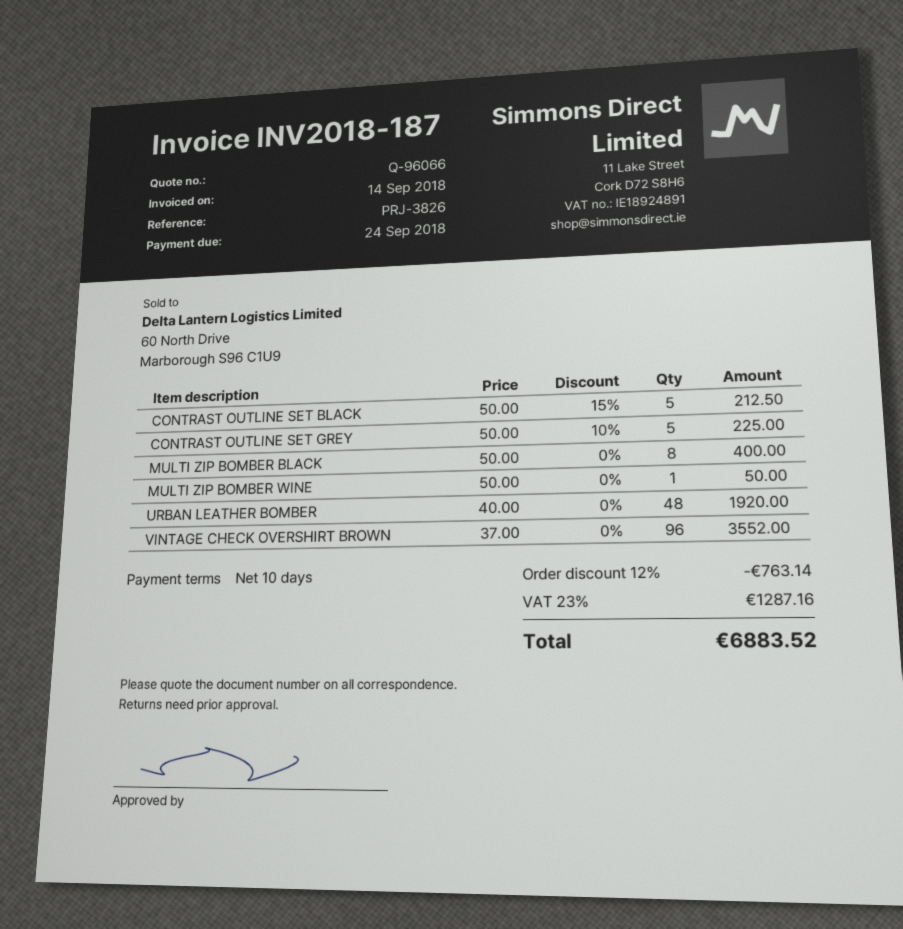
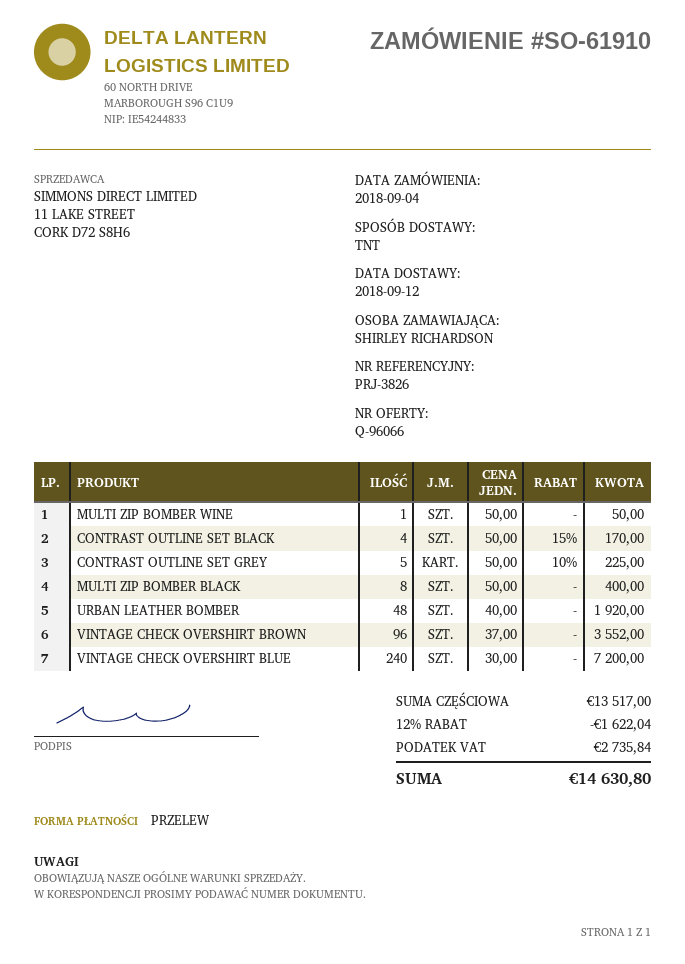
CONTRAST OUTLINE SET BLACK: 5 x 50.00 - 15% = 212.50 -> 4 x 50.00 - 15% = 170.00
VINTAGE CHECK OVERSHIRT BLUE: none -> 240 x 30.00 = 7200.00
discount: 12% = 763.14 -> 12% = 1622.04
tax: 1287.16 -> 2735.84
total: 6883.52 -> 14630.80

+ + +

EXERCISE BRIEF> Each record must be repeated exactly, and no picture may be carried over.

EXERCISE SOLUTION>
CONTRAST OUTLINE SET BLACK: 5 x 50.00 - 15% = 212.50 -> 4 x 50.00 - 15% = 170.00
VINTAGE CHECK OVERSHIRT BLUE: none -> 240 x 30.00 = 7200.00
discount: 12% = 763.14 -> 12% = 1622.04
tax: 1287.16 -> 2735.84
total: 6883.52 -> 14630.80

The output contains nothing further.